Inflation was negative during Treasury’s reference point in September and many rates have remained at the same level. Civil service​ is​ pay is to rise by 1 per cent, at a cost of £3.6 million.

5- £90 million still available to fund economic recovery 

The £100 million Economic Recovery Fund was set up in the mid-year ‘purple book’ to boost the Manx economy amid a turbulent time.  

So far, it’s paid out £1.4 million to accelerate the rollout of fibre broadband, £3 million on higher education opportunities at University College Isle of Man, and £1.75 million on the Manx Restart Scheme, an initiative to reduce unemployment.  

It​’​s estimated £10 million will be paid out of this fund by the end of March, with government expecting a further £40 million to be dished out in the next financial year. 

6- Reserves bounce back after market uncertainty 

The current market value of our reserves stands at £1.6 billion, which is roughly where it was before the pandemic. 

Investments took a £200 million nose dive when Covid spread in March last year, but strong returns since then have seen reserves climb back to ​almost ​their pre-virus state.

Government’s cash at the bank has reduced by £144 million, but last year Treasury took out a borrowing facility of up to £250 million with a ​consortium of banks to mitigate this.

7- ‘Bow wave’ of unspent and undelivered projects leads to capital programme rethink 

The government says its focus will be on finishing schemes that have already been approved, including Douglas Promenade, the Liverpool Ferry Terminal, and the care facility at Summerhill.

There’s also going to ​be a rethink​ of how capital projects, ‘one-off spends’ such as infrastructure projects, are ​voted on, ​paid for and managed.

A new method of financing projects through a capital finance reserve is proposed in the budget to improve clarity of revenue and capital spending choices. It’s intended to be more flexible, based on assessed need not past spend and to make it clearer to politicians what they're voting on.

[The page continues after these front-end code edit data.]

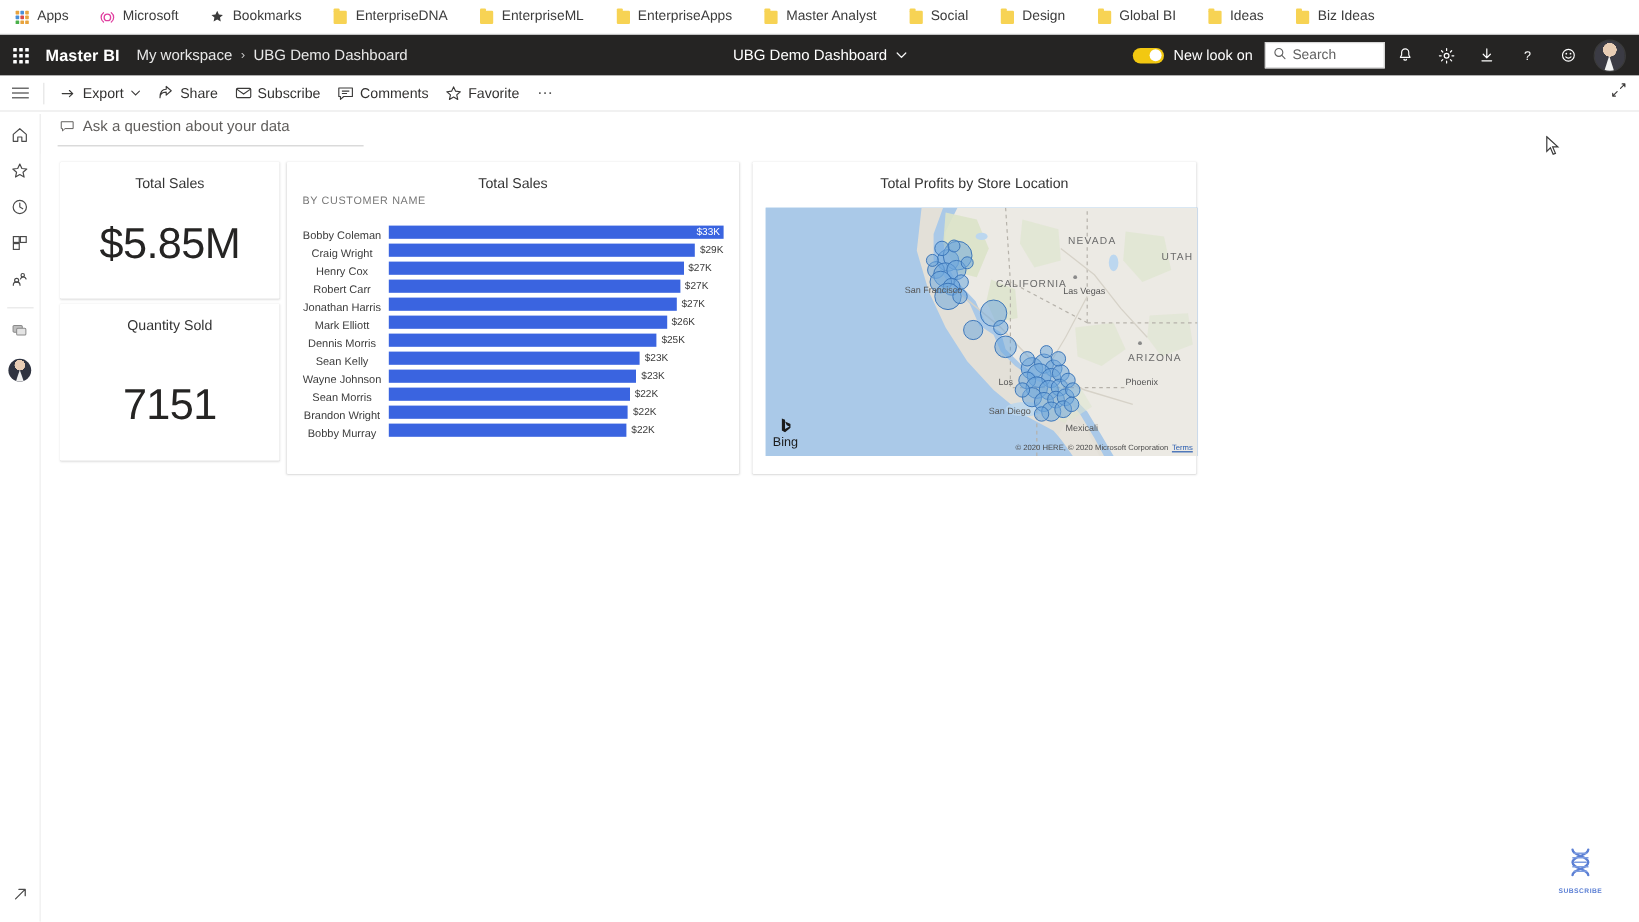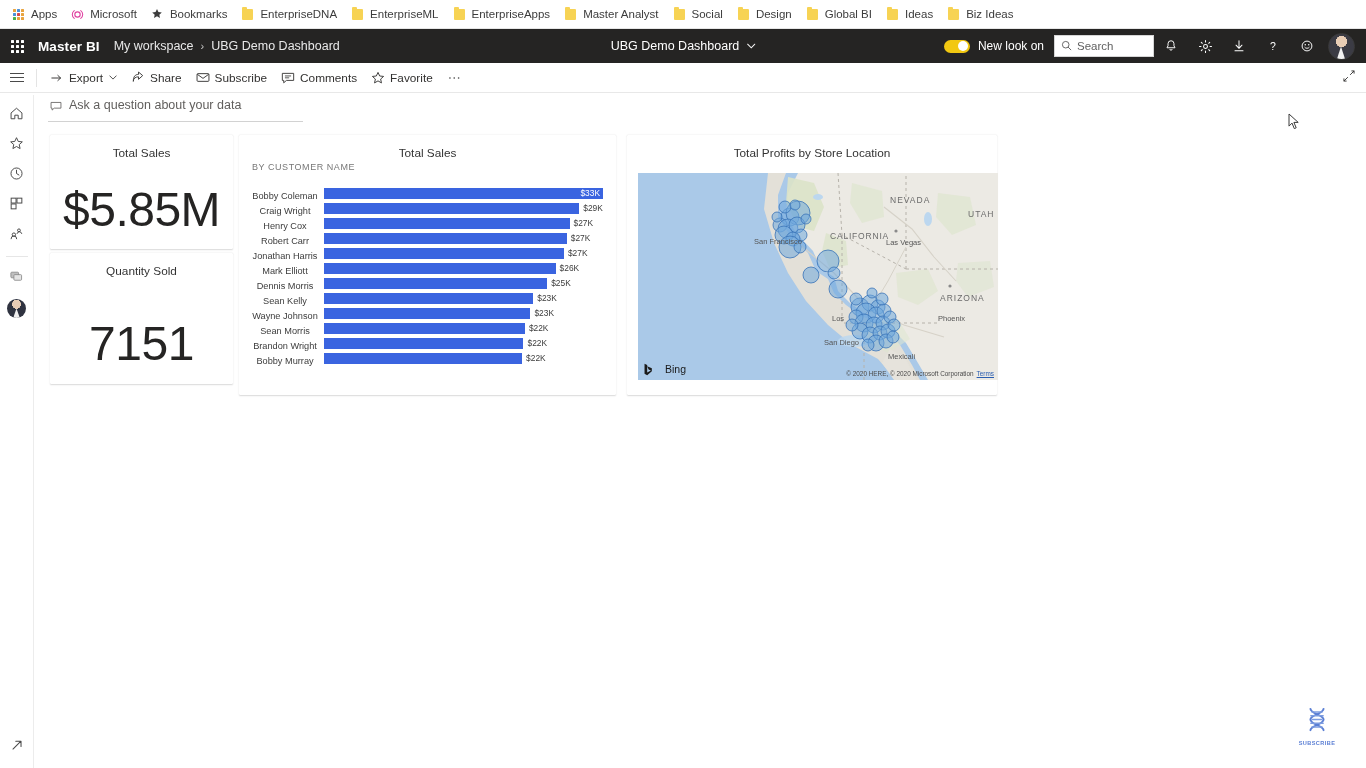"Apps" .bookmarks-bar { gap: 0px -> 12px }
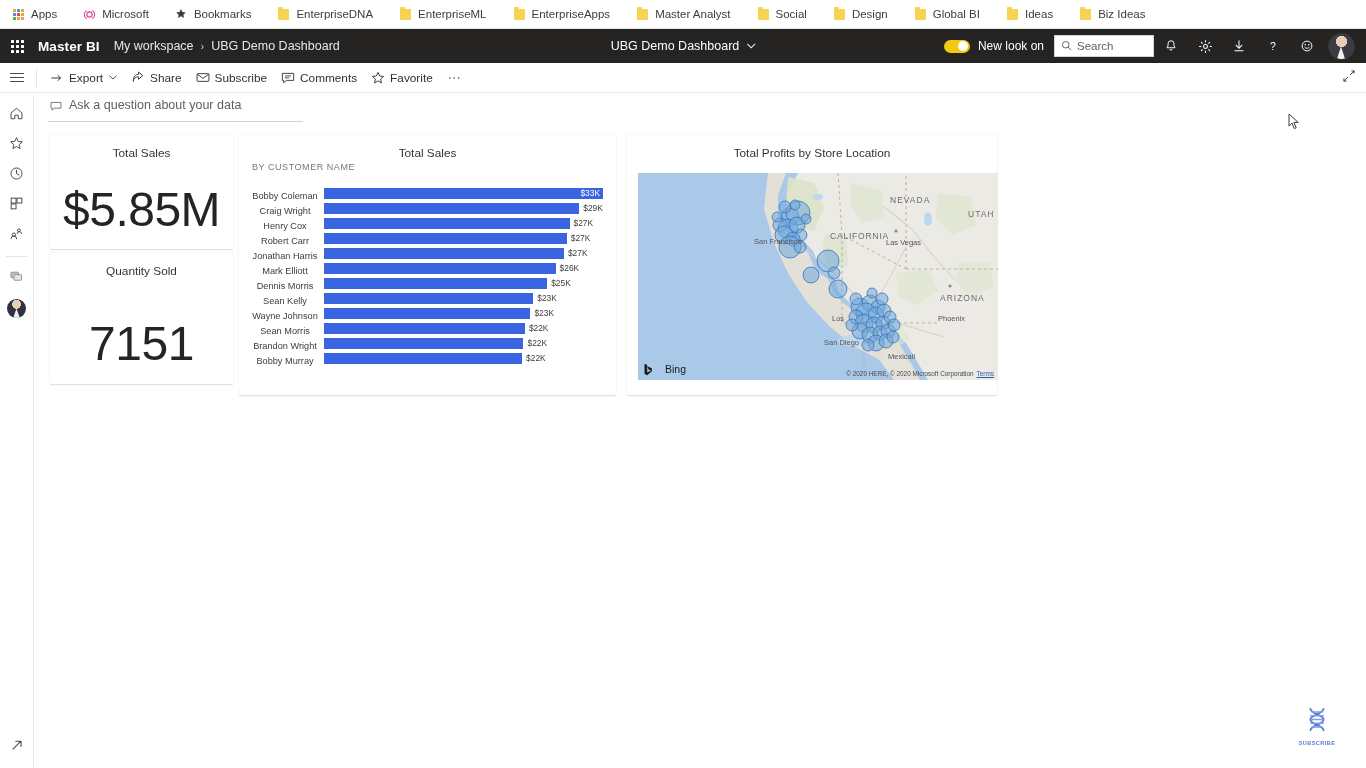"$5.85M" .kpi-val { font-size: 48px -> 36px }
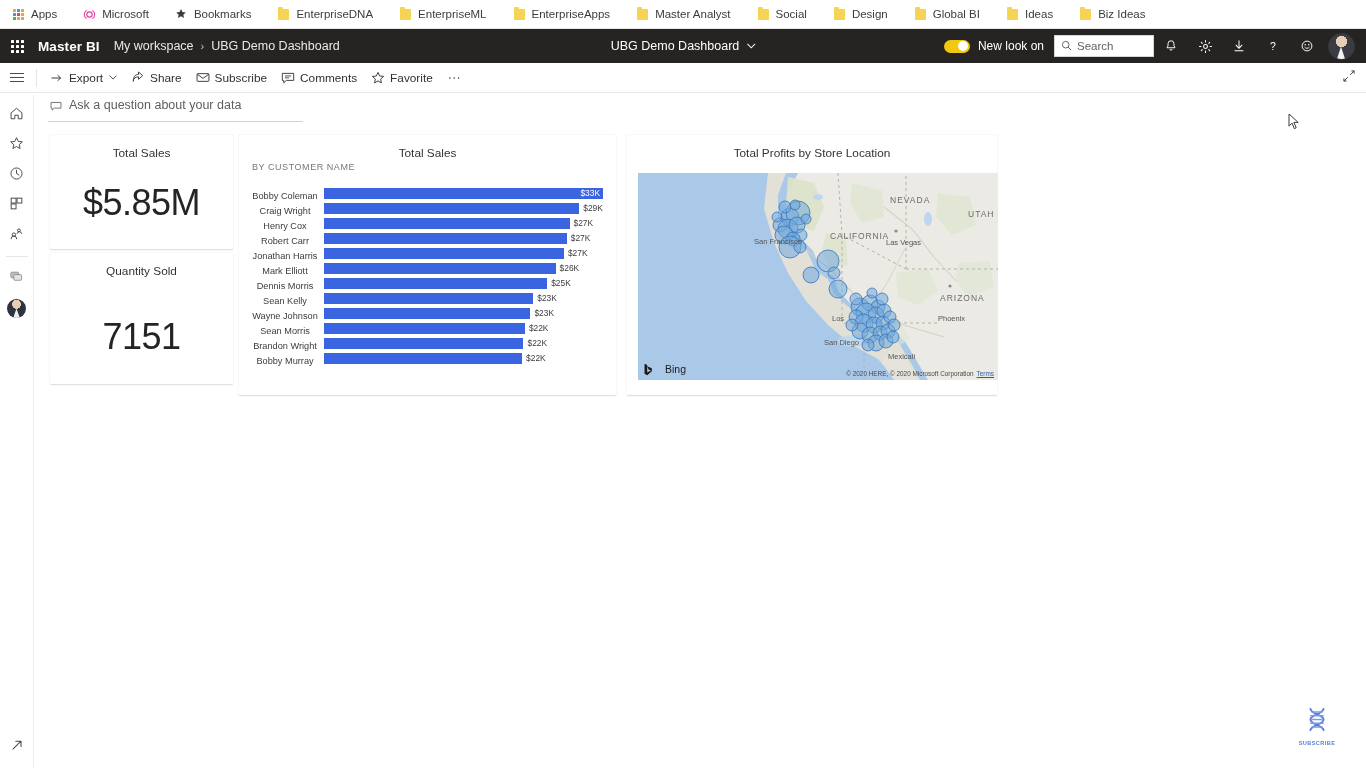"Bing" .bing-logo { flex-direction: none -> column; gap: 13px -> 3px }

Meanwhile, there’s to be a new central delivery body for major or complex projects, to manage how they’re delivered over the next financial year. 
It’s going to sit in the Cabinet Office, and oversee any capital schemes costing over £3 million. 

Work on the delayed promenade regeneration scheme

8 – No tax rises 

There’s been no change to the Island’s taxation policy, and the national insurance holiday scheme for new employees will continue. Allowances also remain unchanged at this time. 

Treasury has forecast that income tax take will reduce in the next financial year by 11 per cent due to the effect of the pandemic on corporate profits.

Vaccines and the economy’s ‘resilience’ leave government expecting tax income to go up 5 per cent per annum in the next two years.